__EXCERPTED DATA__.
---
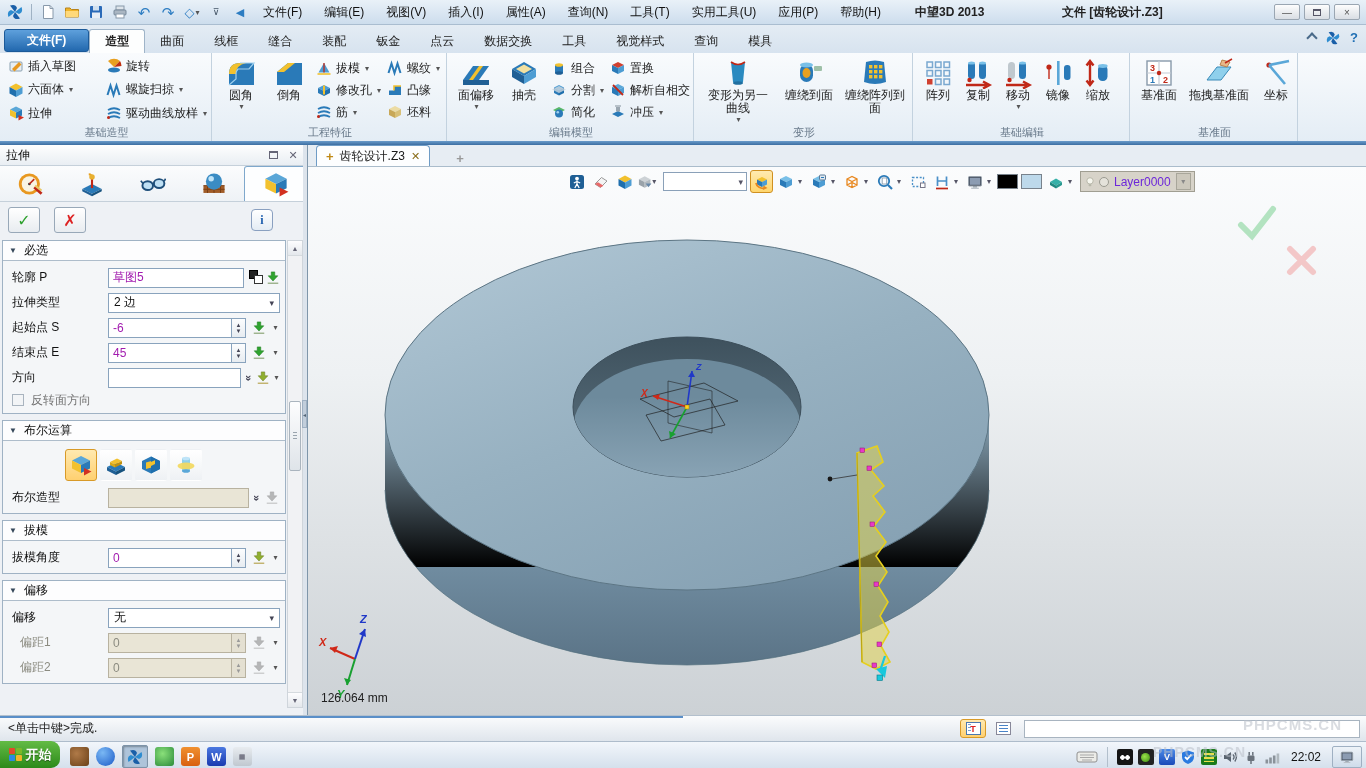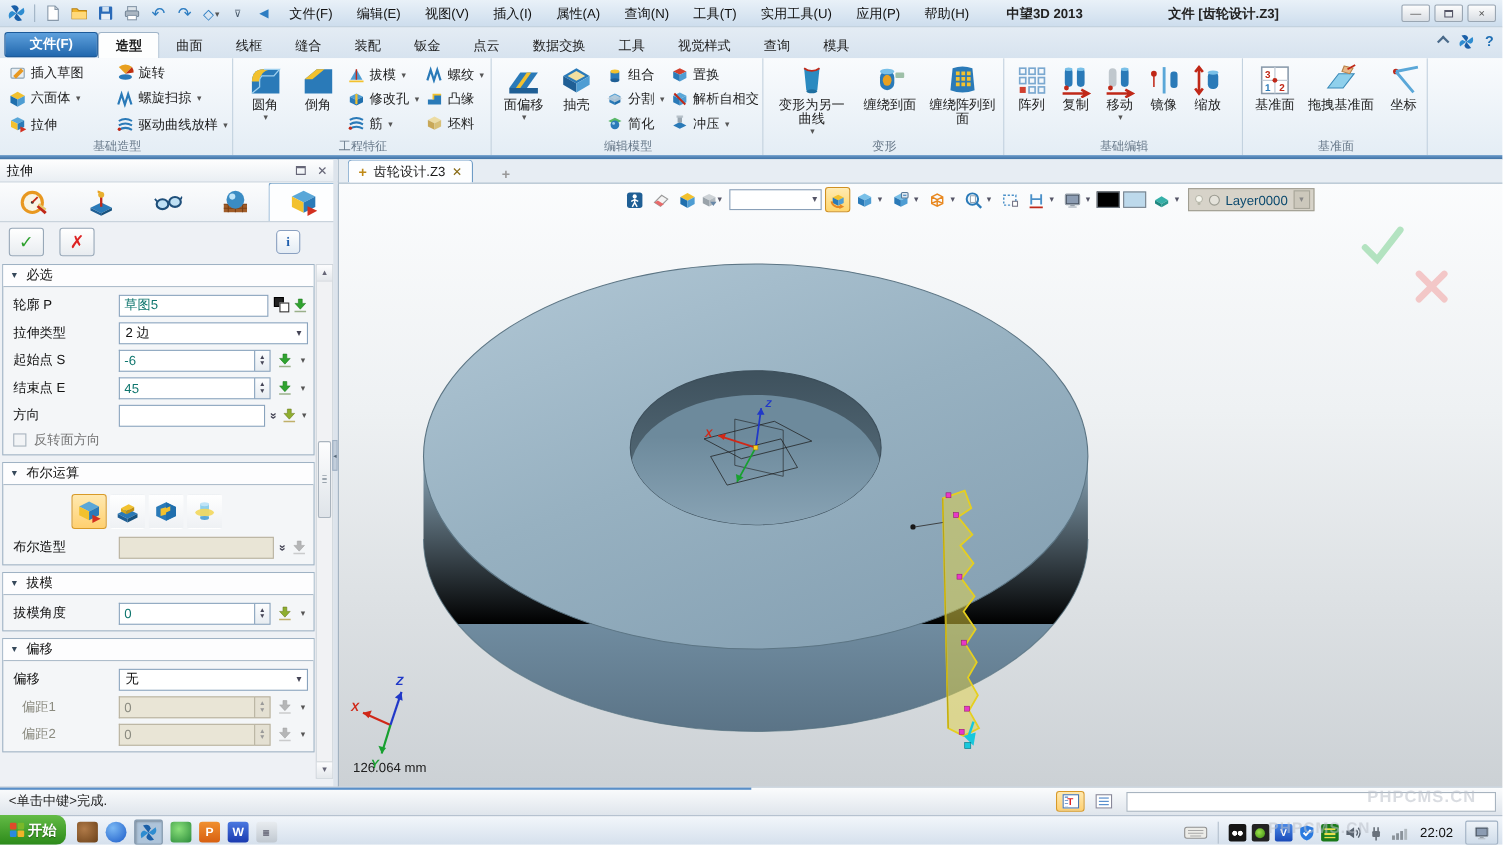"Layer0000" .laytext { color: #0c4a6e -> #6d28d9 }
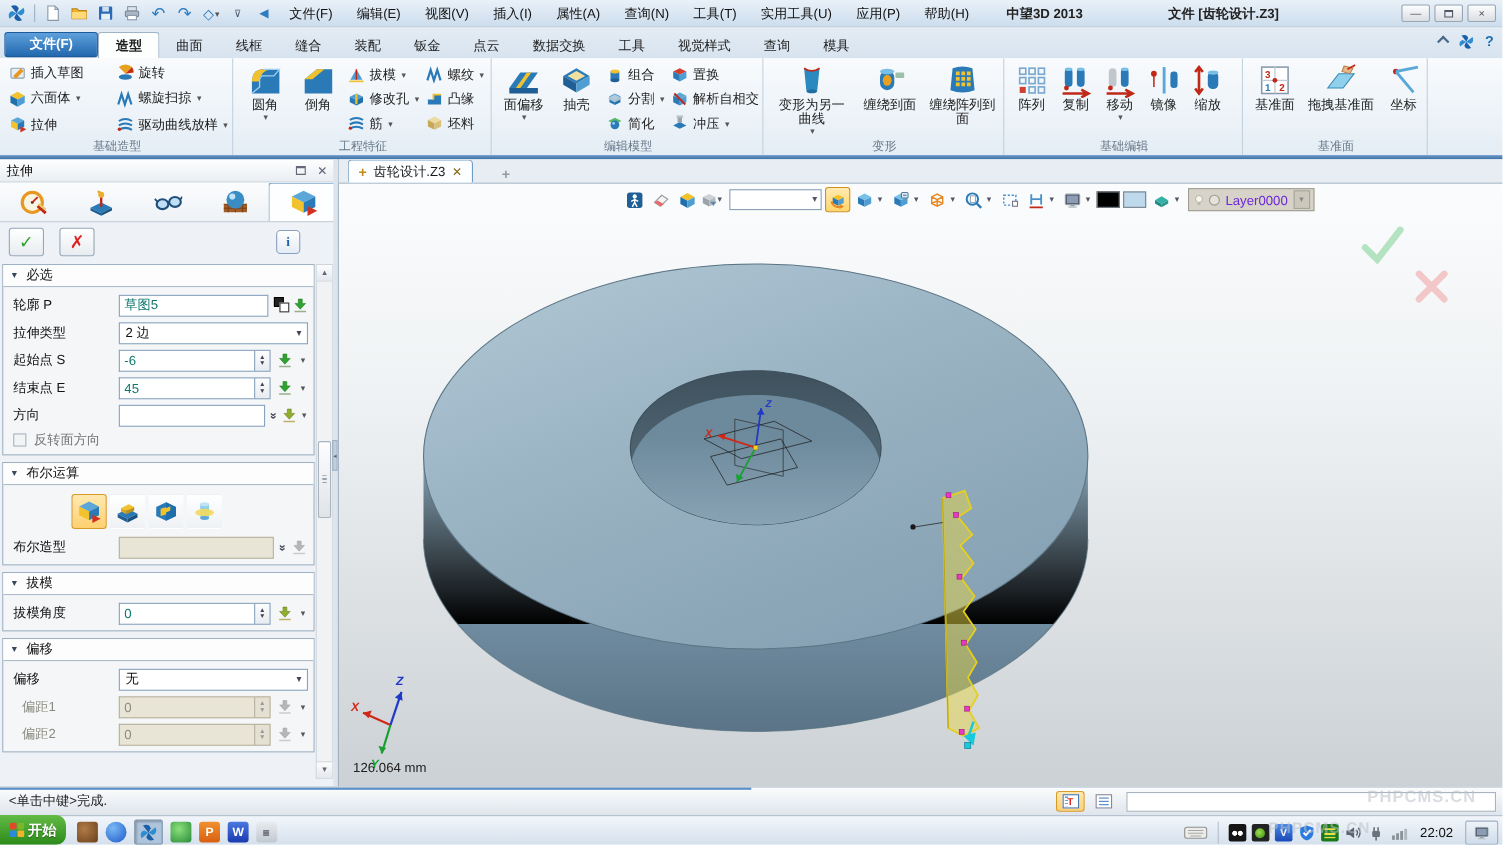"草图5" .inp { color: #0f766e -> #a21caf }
---
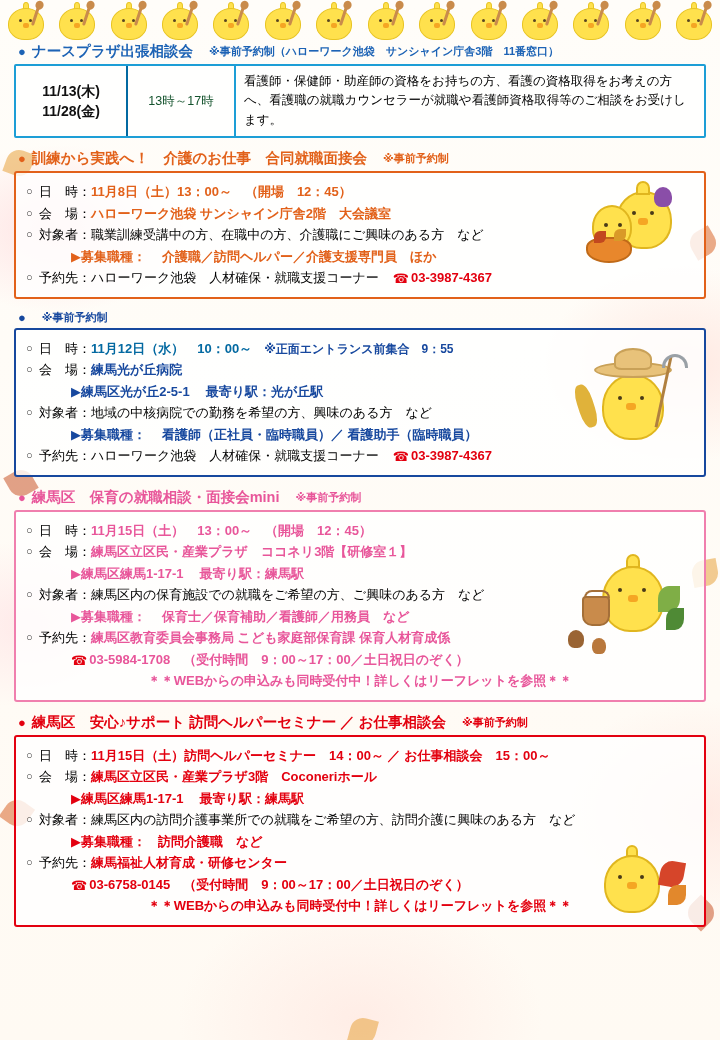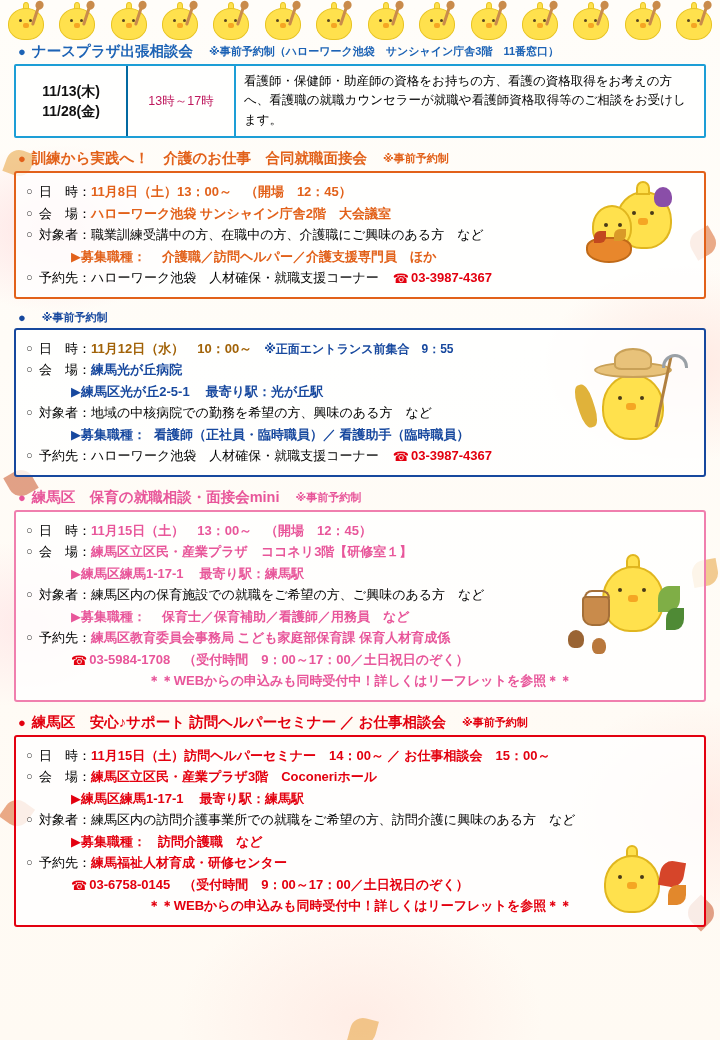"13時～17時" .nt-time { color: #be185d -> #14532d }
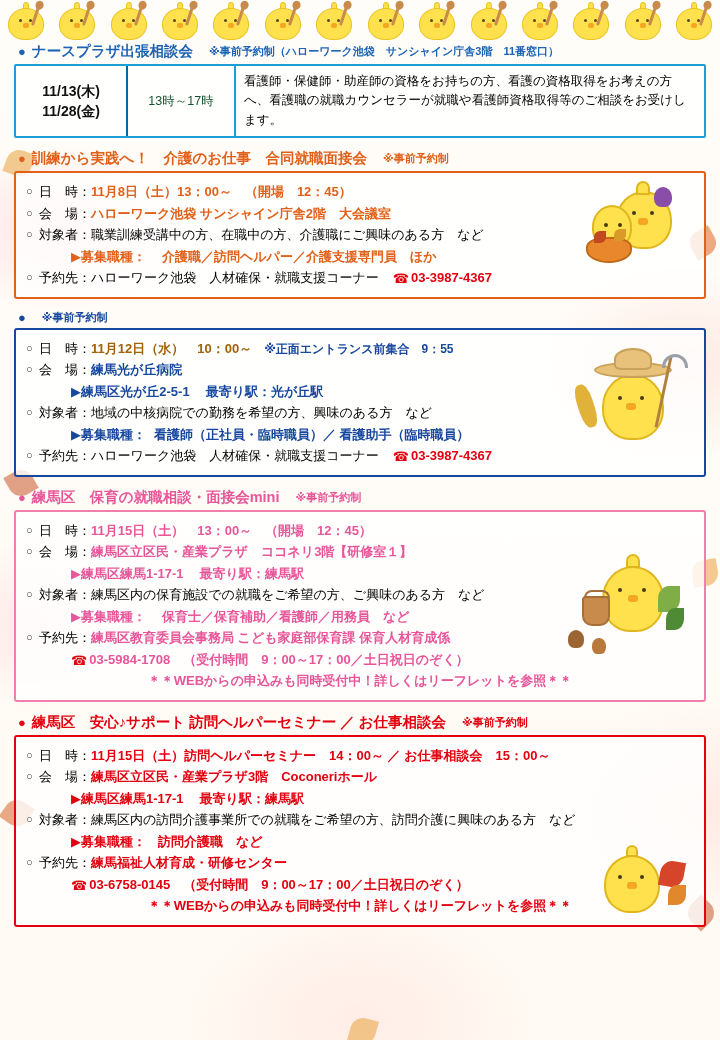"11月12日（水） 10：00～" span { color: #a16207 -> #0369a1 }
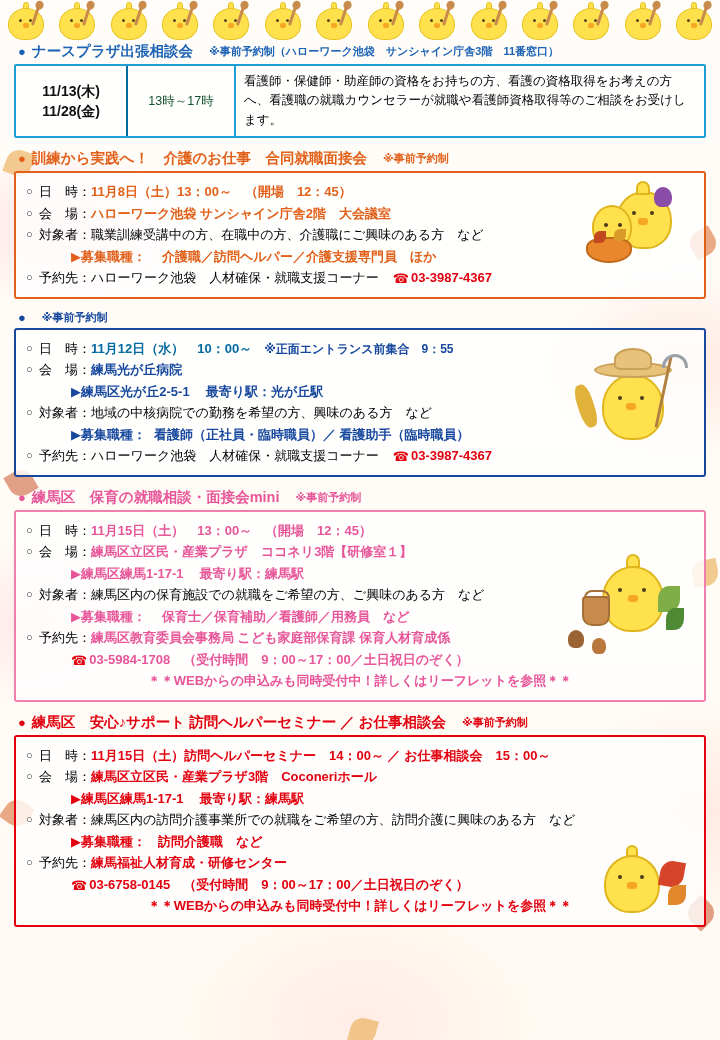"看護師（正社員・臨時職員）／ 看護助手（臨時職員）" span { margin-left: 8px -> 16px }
---
__YOUR TASK__. Range to copy from the listing above: the line with "color: #0c4a6e ->" through the line with "color: #0f766e ->". Transcribe it exactly and skip the pictures.

__WRITTEN RESPONSE__.
"Layer0000" .laytext { color: #0c4a6e -> #6d28d9 }
"草图5" .inp { color: #0f766e -> #a21caf }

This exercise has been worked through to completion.